Counting calories and fat grams – Counting calories and fat is a well-recognized means of weight loss and was the strategy selected for achieving weight reduction for both the Diabetes Prevention Program (DPP) and Look AHEAD trials [24,25]. Participants were coached on calorie and fat gram counting and given reference booklets. Calorie and fat gram targets were based on initial body weight and targets were selected to promote weight loss of 1 to 2 pounds per week, providing 25 to 30 percent of calories from fat and <10 percent saturated fat. In Look AHEAD, the calorie and fat gram goals were as follows:

Persons weighing less than 114 kg (250 lb):

-1200 to 1500 kcal per day, 40 to 50 g fat per day

Persons weighing 114 kg (250 lb) or more:

-1500 to 1800 kcal per day, 50 to 60 g fat per day

It is important that low-calorie diets (less than 1200 kcal/day) are not adopted without review to be sure nutritional needs are met. Very low calorie diets (less than 800 kcal/day) require medical supervision. (See "Obesity in adults: Dietary therapy", section on 'Very low calorie diets'.)

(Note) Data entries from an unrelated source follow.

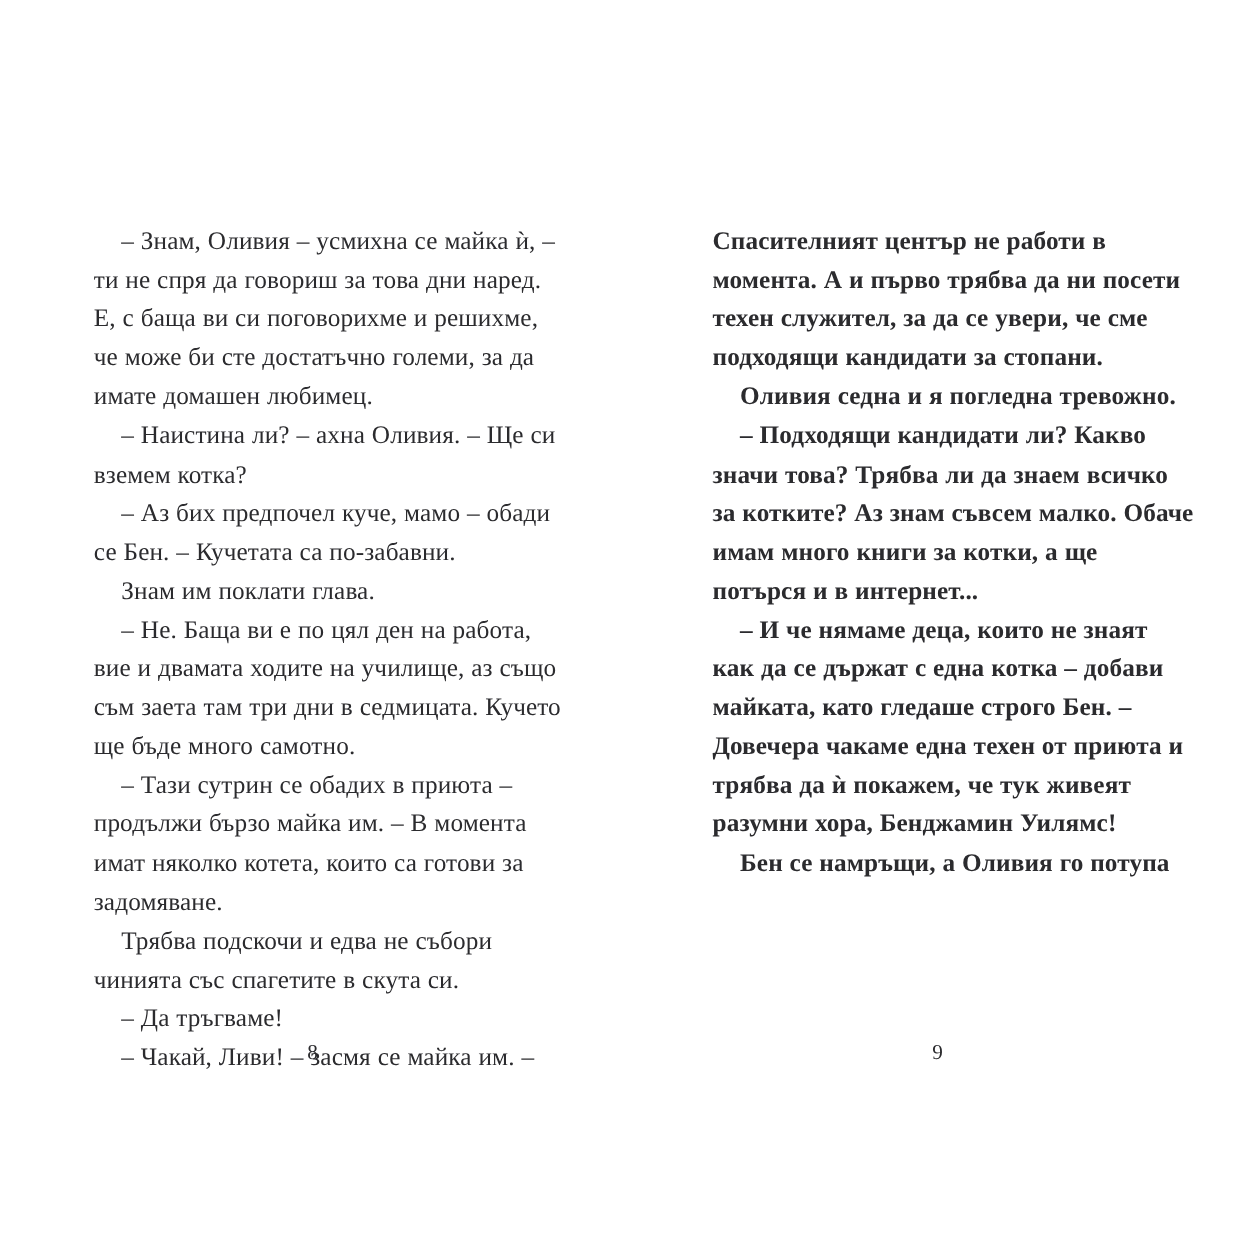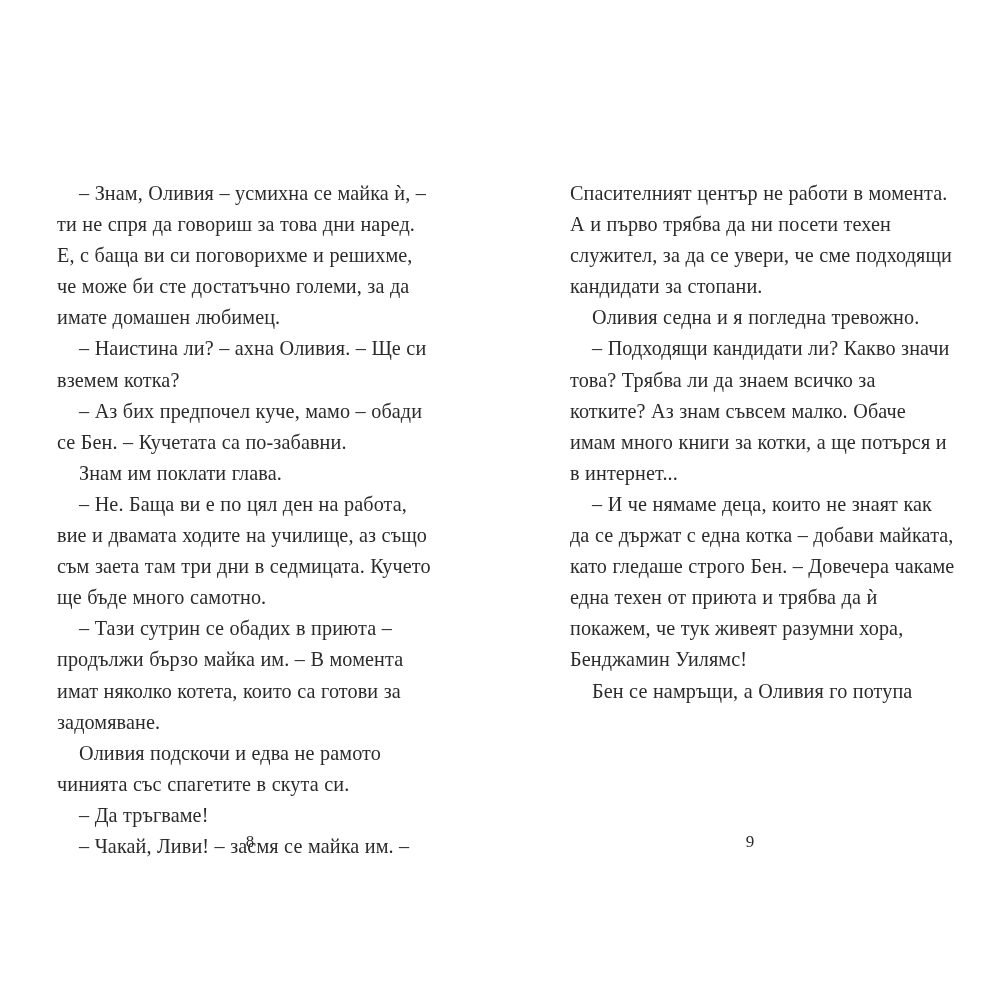"– Знам, Оливия – усмихна" .page-left .text-block { left: 57px -> 75px }
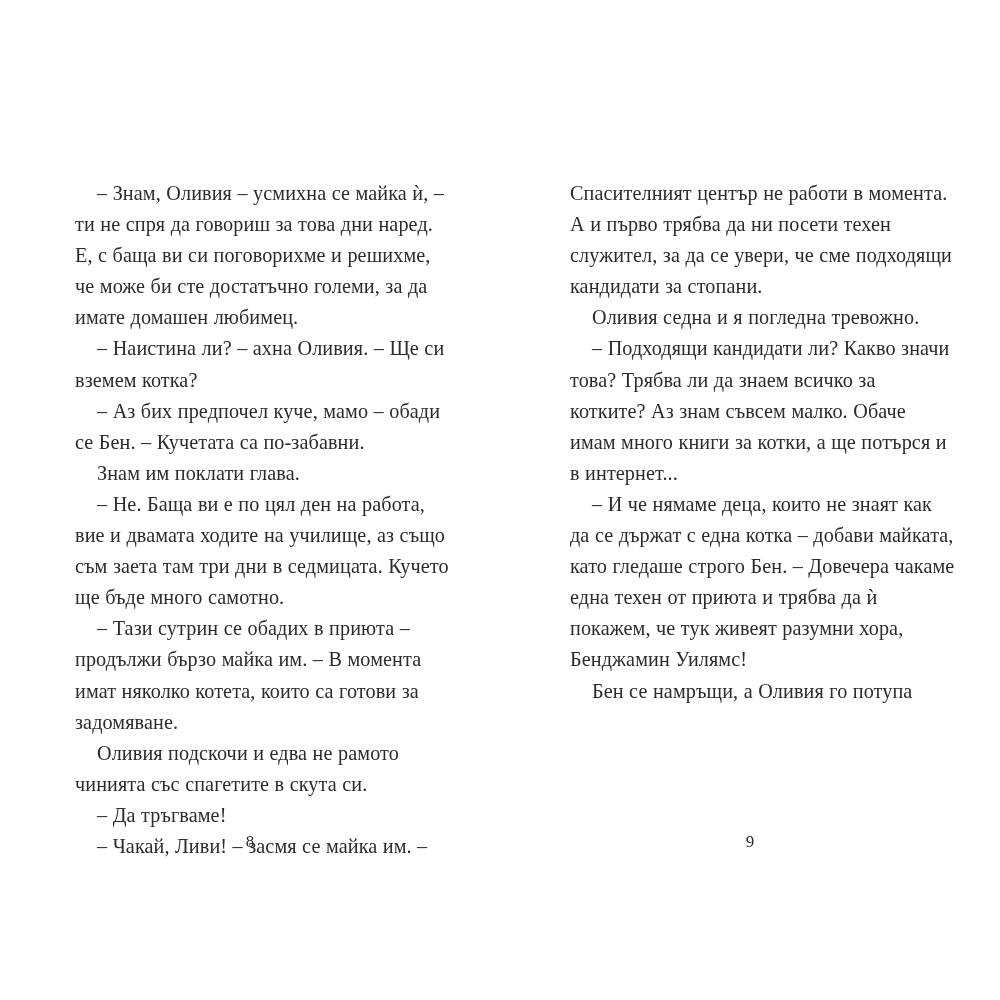"Спасителният център не работи в" .page-right .text-block { font-weight: none -> bold }
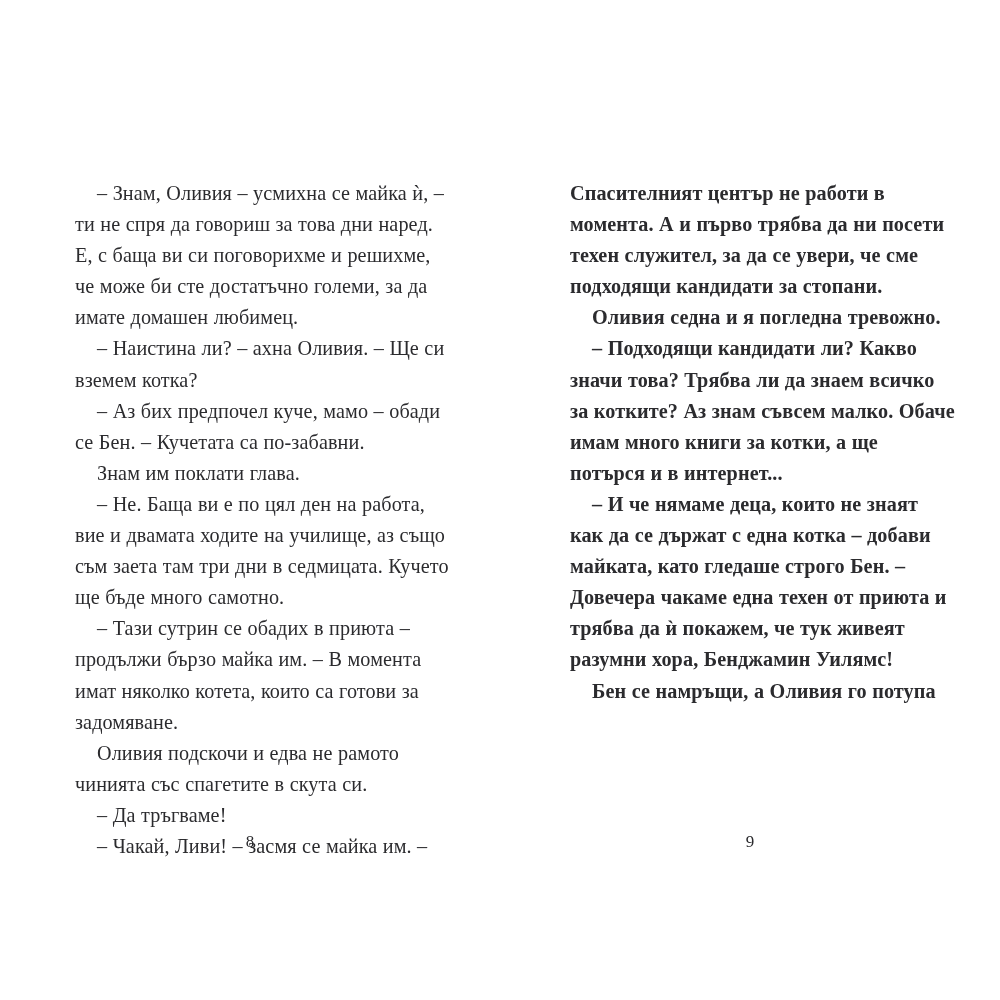"Оливия подскочи и едва не" p.para { text: Оливия подскочи и едва не рамото -> Трябва подскочи и едва не събори }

Meal replacements – Meal replacements can facilitate weight loss, improve glycemia, reduce cardiovascular risk factors, and promote effective weight maintenance for periods as long as four to five years [23,26-32]. Formula shakes, bars, or soups can be used to replace some (or all) meals and snacks to achieve weight loss and weight maintenance. As examples:

Use of prepackaged meal replacements, compared with calorie-equivalent usual care diet, in 119 patients with type 2 diabetes resulted in greater weight loss (-3.0±5.4 kg versus -1.0±3.8 kg), improved glycemic control with lower A1C levels, improved quality of life, and better adherence with diet recommendations after one year [26].

The use of liquid meal replacements for 12 weeks in people with type 2 diabetes resulted in significantly greater weight losses and reductions in fasting blood glucose than a conventional reducing diet with the same calorie goal [33].

Meal replacements in the form of liquid shakes and bars and portion-controlled servings of conventional foods have been used in both the DPP and Look AHEAD. In the Look AHEAD lifestyle intervention, use of meal replacements, which was not a randomized intervention, was associated with significantly more weight loss. Although this association should not be used to suggest causality, it is notable that the lifestyle intervention participants with the highest meal replacement use (approximately 12 meal replacements per week) had a mean weight loss of 11.2 percent, and those with the lowest use (approximately two meal replacements per week) lost 5.9 percent of initial weight after the first year of the intervention [34].

Exchange system approach – The exchange system was developed in 1950 by the American Dietetic Association (now called the Academy of Nutrition and Dietetics), the American Diabetes Association (ADA), and the United States Public Health Service as an educational tool to provide consistency in meal planning and allow a wider variety of food choices for people with diabetes [35]. Originally, the exchange lists categorized foods into six groups: starch/bread, meat and meat substitutes, vegetables, fruit, milk, and fat. Each portion of food listed within a group was "exchangeable" because it contained approximately the same nutritional value in terms of calories, carbohydrate, protein, and fat.

The food groups have been more recently categorized into three groups, to simplify the teaching of carbohydrate consistency concepts. These three groups are carbohydrate, meat and meat substitutes, and fat (table 2 and table 3). The exchange lists also identify foods that are good sources of fiber and foods that have a high sodium content.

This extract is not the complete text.